Top of DATA FOR THIS EXERCISE

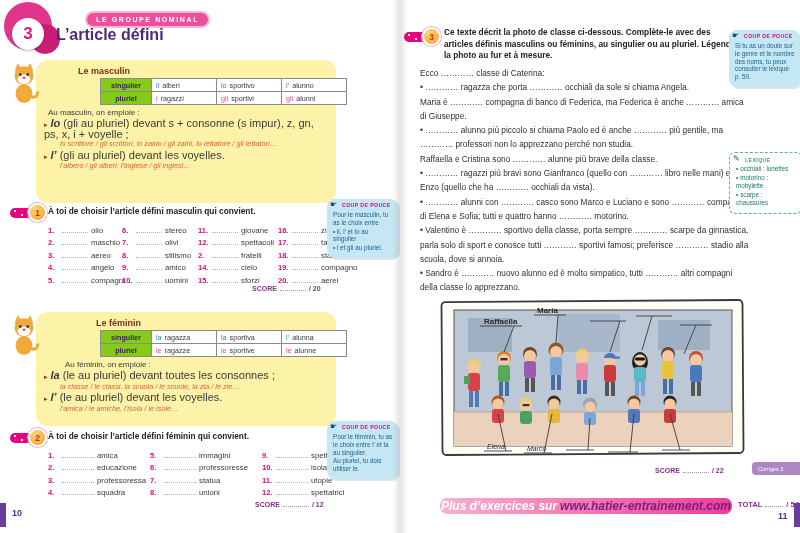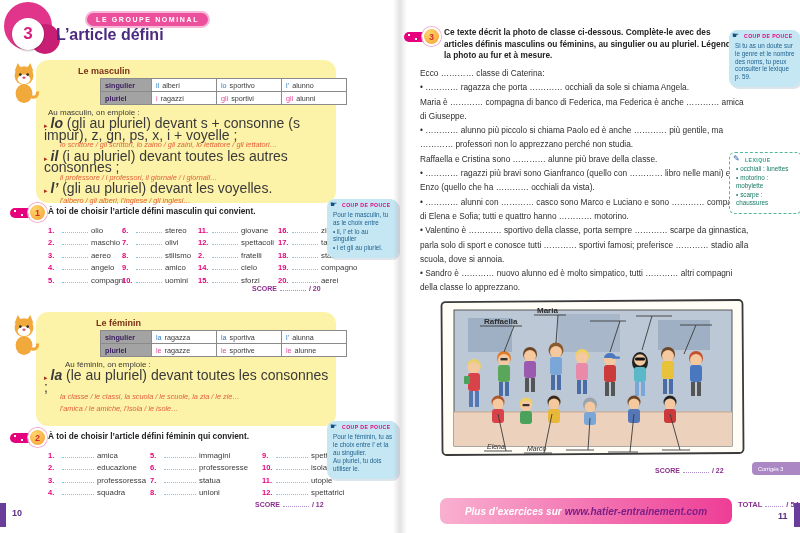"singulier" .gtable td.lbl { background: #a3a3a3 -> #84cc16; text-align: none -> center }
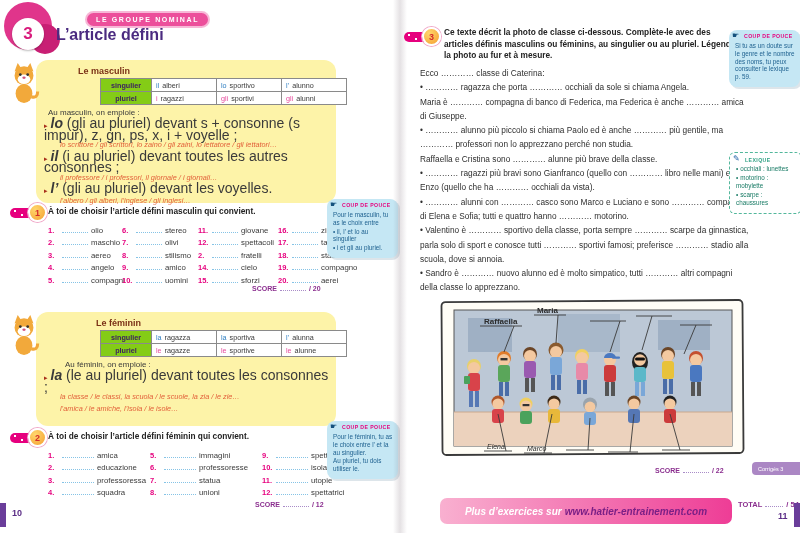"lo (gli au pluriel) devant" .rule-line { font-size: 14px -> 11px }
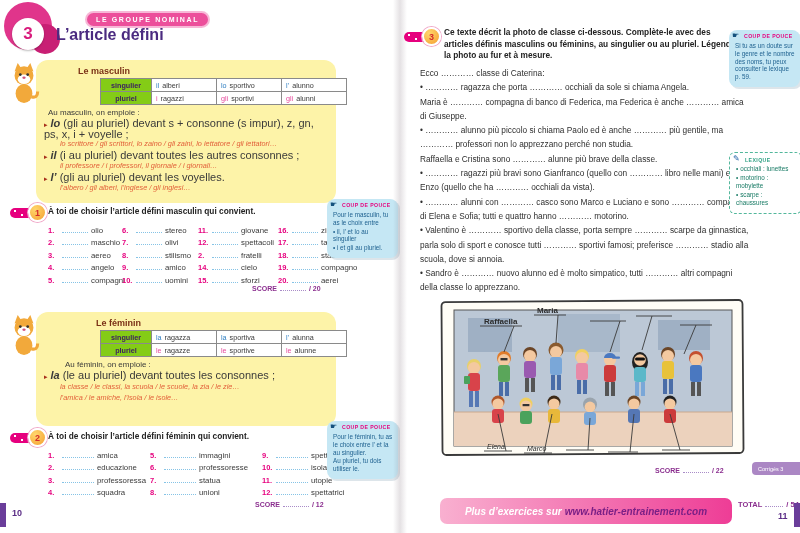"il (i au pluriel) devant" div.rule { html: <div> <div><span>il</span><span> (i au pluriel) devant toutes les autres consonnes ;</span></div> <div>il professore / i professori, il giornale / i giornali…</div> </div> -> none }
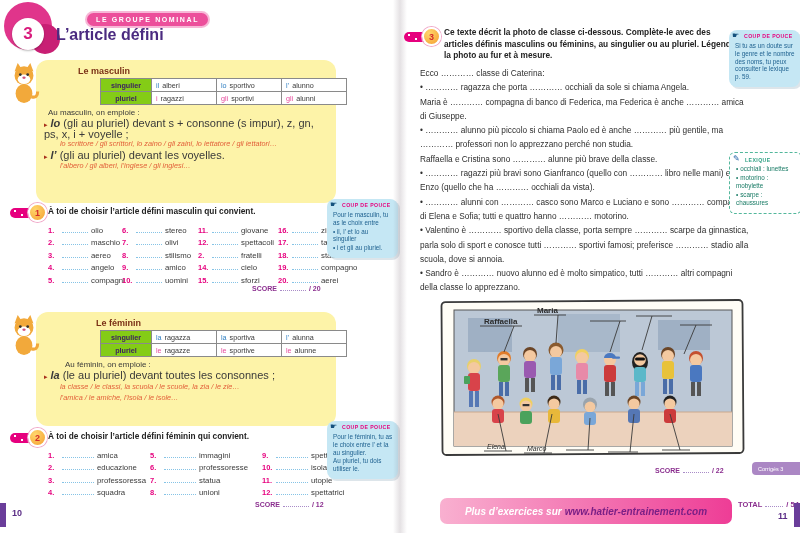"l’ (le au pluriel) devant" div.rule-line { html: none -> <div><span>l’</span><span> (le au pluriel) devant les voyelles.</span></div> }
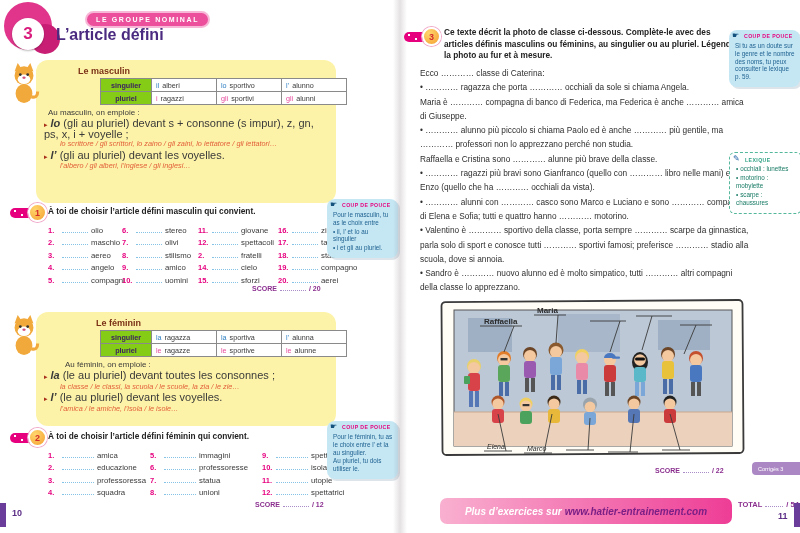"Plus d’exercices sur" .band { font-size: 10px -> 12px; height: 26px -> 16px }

Bottom of DATA FOR THIS EXERCISE
Top of DATA FOR THIS EXERCISE

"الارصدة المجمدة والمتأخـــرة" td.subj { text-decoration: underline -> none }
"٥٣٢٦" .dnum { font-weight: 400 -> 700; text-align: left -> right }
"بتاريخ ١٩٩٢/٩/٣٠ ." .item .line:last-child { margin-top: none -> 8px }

Bottom of DATA FOR THIS EXERCISE

▶ DESCRIPTION OF THE TASK
Copy word for word only the lines above from the one with "background: #a3a3a3 ->" through the one with "font-size: 10px ->". Leave pictures out.

▶ ANSWER TO THIS PROBLEM
"singulier" .gtable td.lbl { background: #a3a3a3 -> #84cc16; text-align: none -> center }
"lo (gli au pluriel) devant" .rule-line { font-size: 14px -> 11px }
"il (i au pluriel) devant" div.rule { html: <div> <div><span>il</span><span> (i au pluriel) devant toutes les autres consonnes ;</span></div> <div>il professore / i professori, il giornale / i giornali…</div> </div> -> none }
"l’ (le au pluriel) devant" div.rule-line { html: none -> <div><span>l’</span><span> (le au pluriel) devant les voyelles.</span></div> }
"Plus d’exercices sur" .band { font-size: 10px -> 12px; height: 26px -> 16px }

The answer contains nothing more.